Prognostic significance of platelet recovery pattern after allogeneic HLA-identical sibling transplantation and its association with severe acute GVHD.

Thrombocytopenia (TP) is a frequent complication after allogeneic stem cell transplantation (SCT) and regarded as a poor prognostic factor when assessed beyond day 100. However, little is known about the clinical significance of the platelet recovery pattern before chronic graft-versus-host disease (GVHD) develops. Eighty-five patients undergoing HLA-identical sibling SCT were stratified according to their platelet recovery pattern between day +30 and +90 and the transplant outcomes analyzed, along with the association of each component of the acute GVHD grading system.

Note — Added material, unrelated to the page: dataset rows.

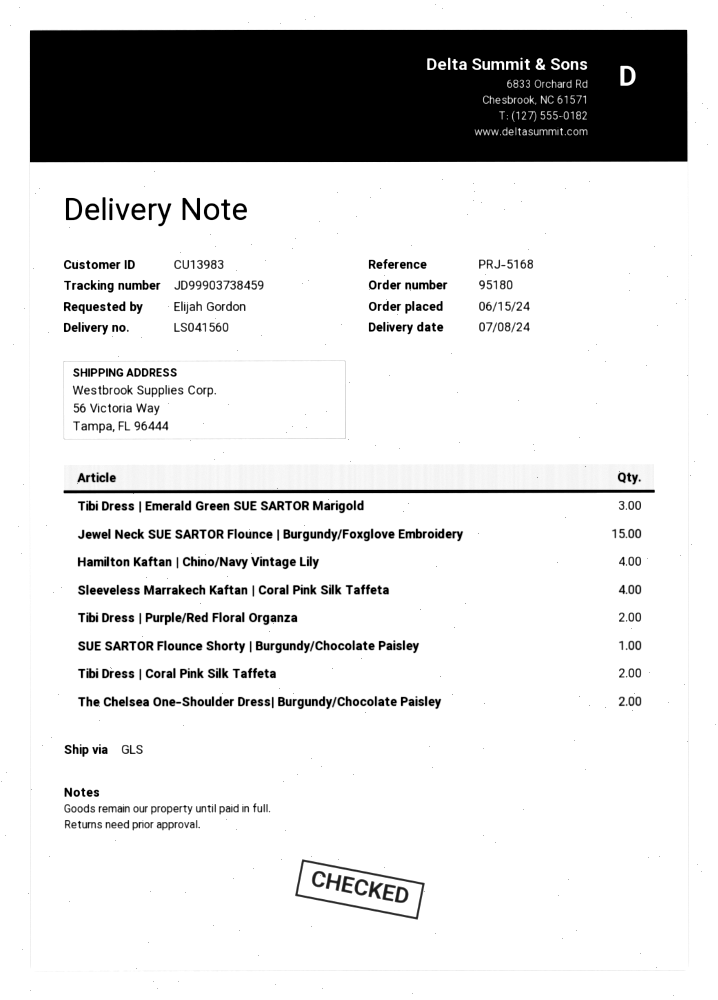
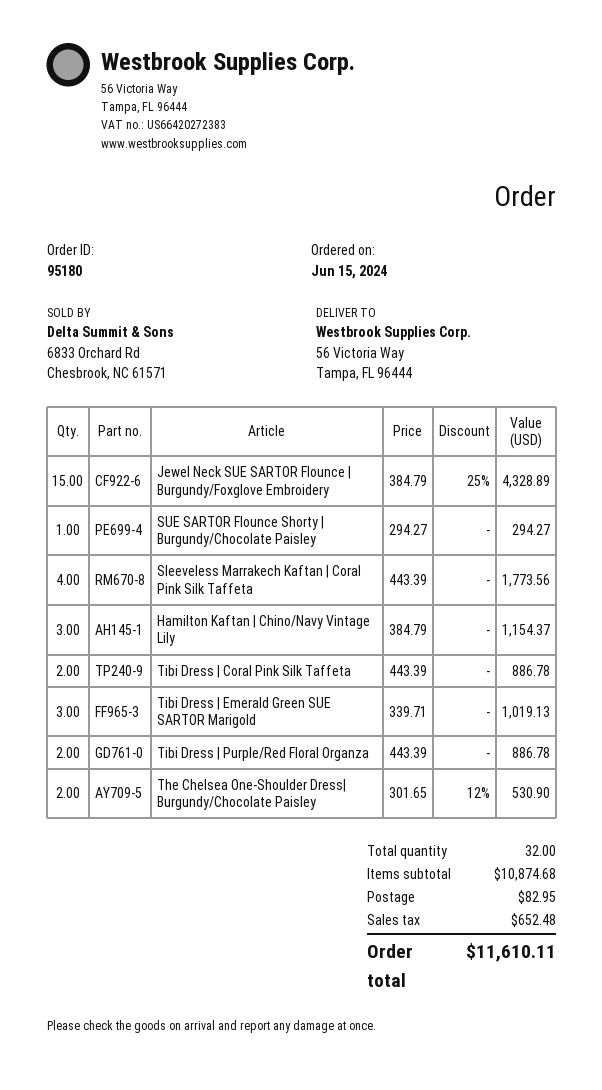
Hamilton Kaftan | Chino/Navy Vintage Lily: 4 -> 3

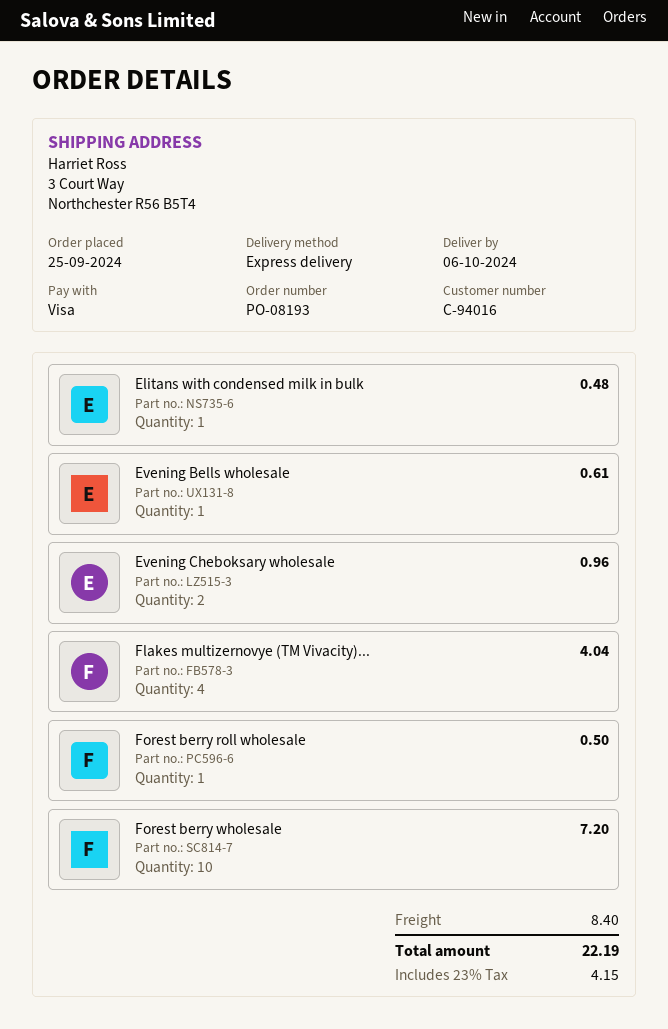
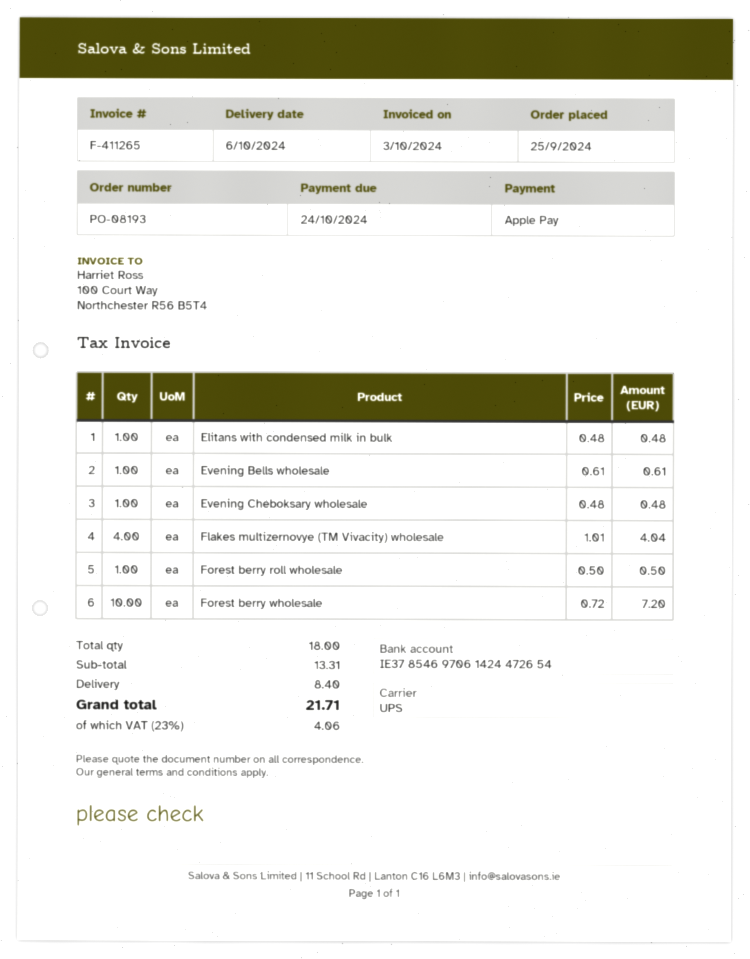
payment method: Visa -> Apple Pay
shipping method: express -> UPS
Evening Cheboksary wholesale: 2 for 0.96 -> 1 for 0.48
tax: 23% = 4.15 -> 23% = 4.06
total: 22.19 -> 21.71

Fifteen patients (18%) were classified with persistent TP, 33 patients (39%) with unstable TP, and 37 patients (43%) as non-TP. Persistent TP, which was strongly associated with severe acute GVHD (P<0.001), exhibited the worst 2-year OS (P<0.0001) and highest NRM (P<0.0001) and opportunistic infection rates (P<0.0001). In multivariate analyses, the platelet recovery pattern was identified as an independent prognostic factor (P=0.02) together with the disease risk (P=0.02) in terms of OS, and the only independent prognostic factor in terms of NRM (P=0.005) and the incidence of infectious events (P<0.001). Persistent TP was strongly associated with the development of extensive chronic GVHD (P=0.03). The platelet recovery pattern between day +30 and +90 can be used to predict the prognosis of SCT recipients.[1]

References

  1. Prognostic significance of platelet recovery pattern after allogeneic HLA-identical sibling transplantation and its association with severe acute GVHD. Kim, D.H., Sohn, S.K., Jeon, S.B., Baek, J.H., Kim, J.G., Lee, N.Y., Suh, J.S., Lee, K.B., Shin, I.H. Bone Marrow Transplant. (2006) [Pubmed]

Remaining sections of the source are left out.